WHAT YOU NEED TO DO: Your answer should be every line with the word "system", copied from the data below.

TASK INPUT:
--------------------------------------------------
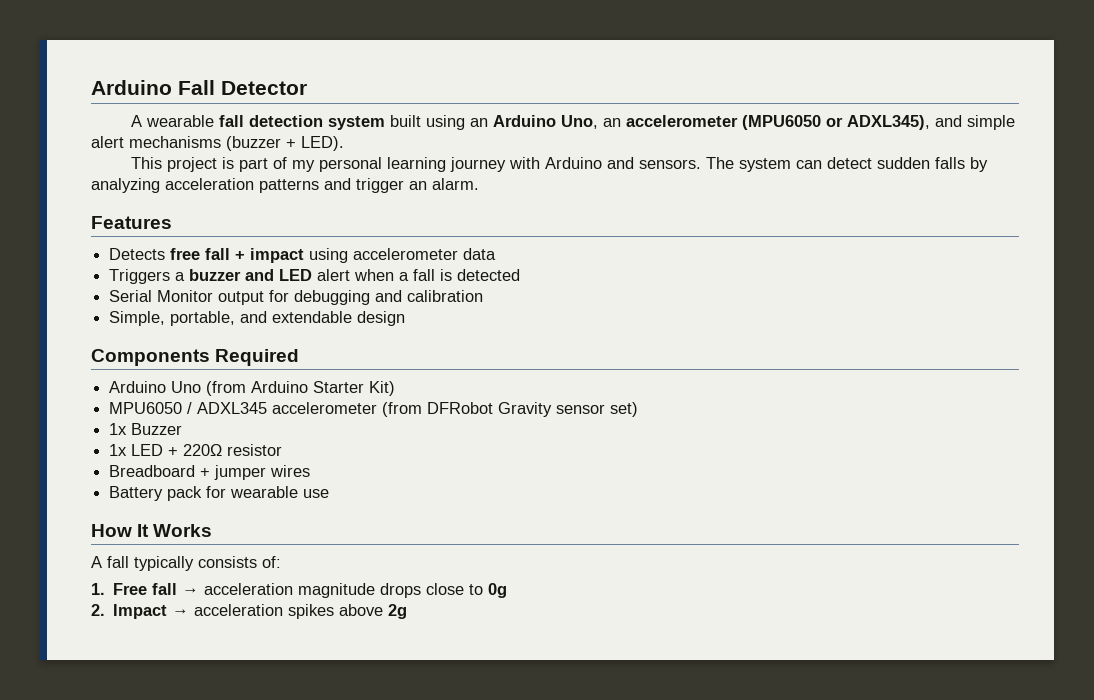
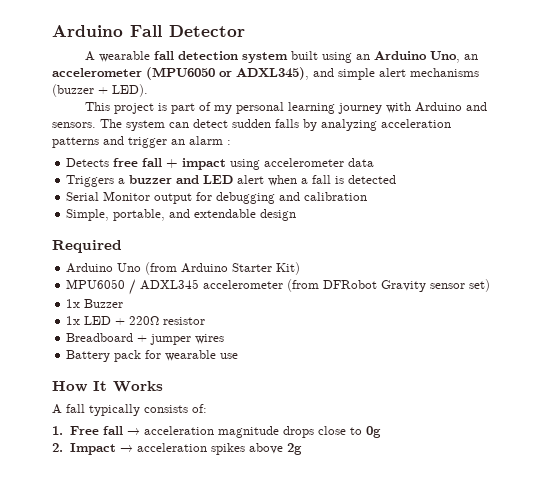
- The system can detect sudden falls by analyzing acceleration patterns and trigger an alarm.
- Features
+ The system can detect sudden falls by analyzing acceleration patterns and trigger an alarm :
- Components Required
+ Required

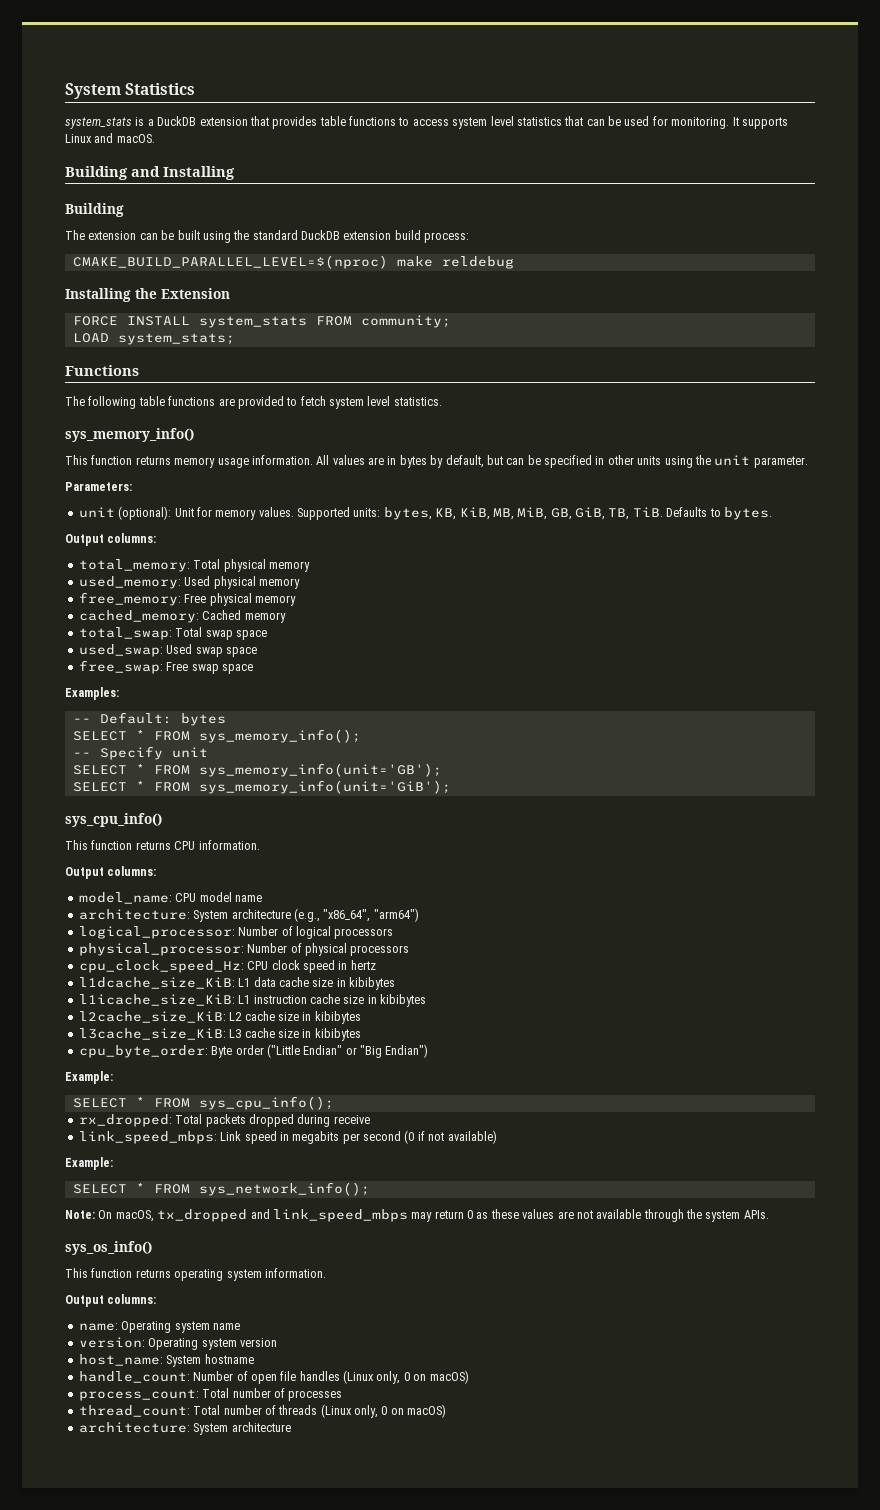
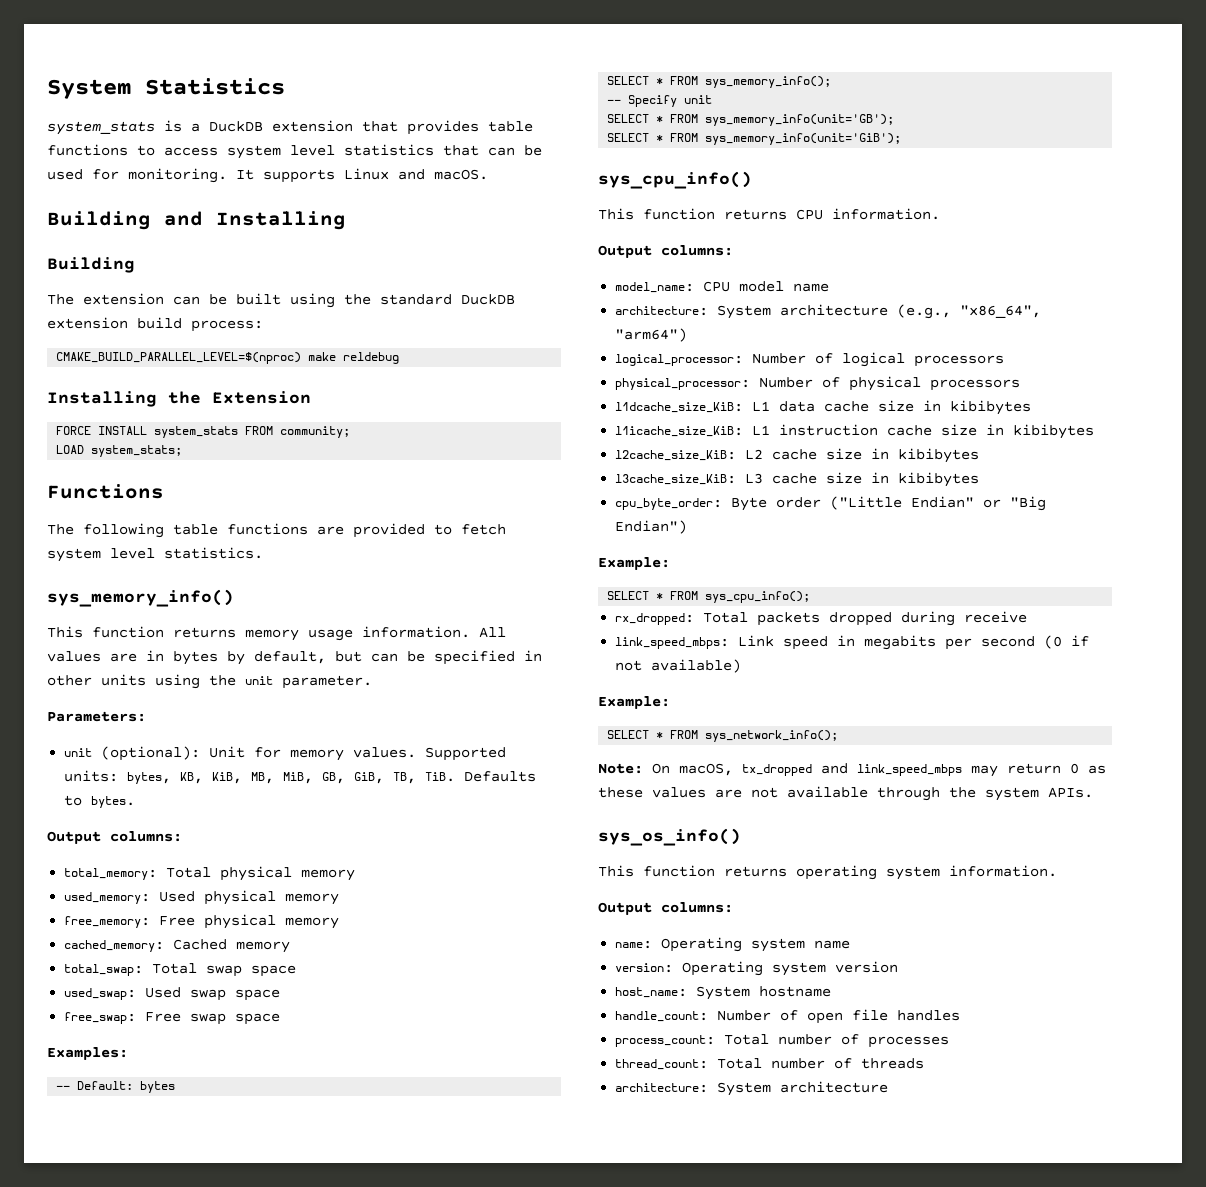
- cpu_clock_speed_Hz: CPU clock speed in hertz
- handle_count: Number of open file handles (Linux only, 0 on macOS)
+ handle_count: Number of open file handles
- thread_count: Total number of threads (Linux only, 0 on macOS)
+ thread_count: Total number of threads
--------------------------------------------------
EXERCISE RESULT:
- The system can detect sudden falls by analyzing acceleration patterns and trigger an alarm.
+ The system can detect sudden falls by analyzing acceleration patterns and trigger an alarm :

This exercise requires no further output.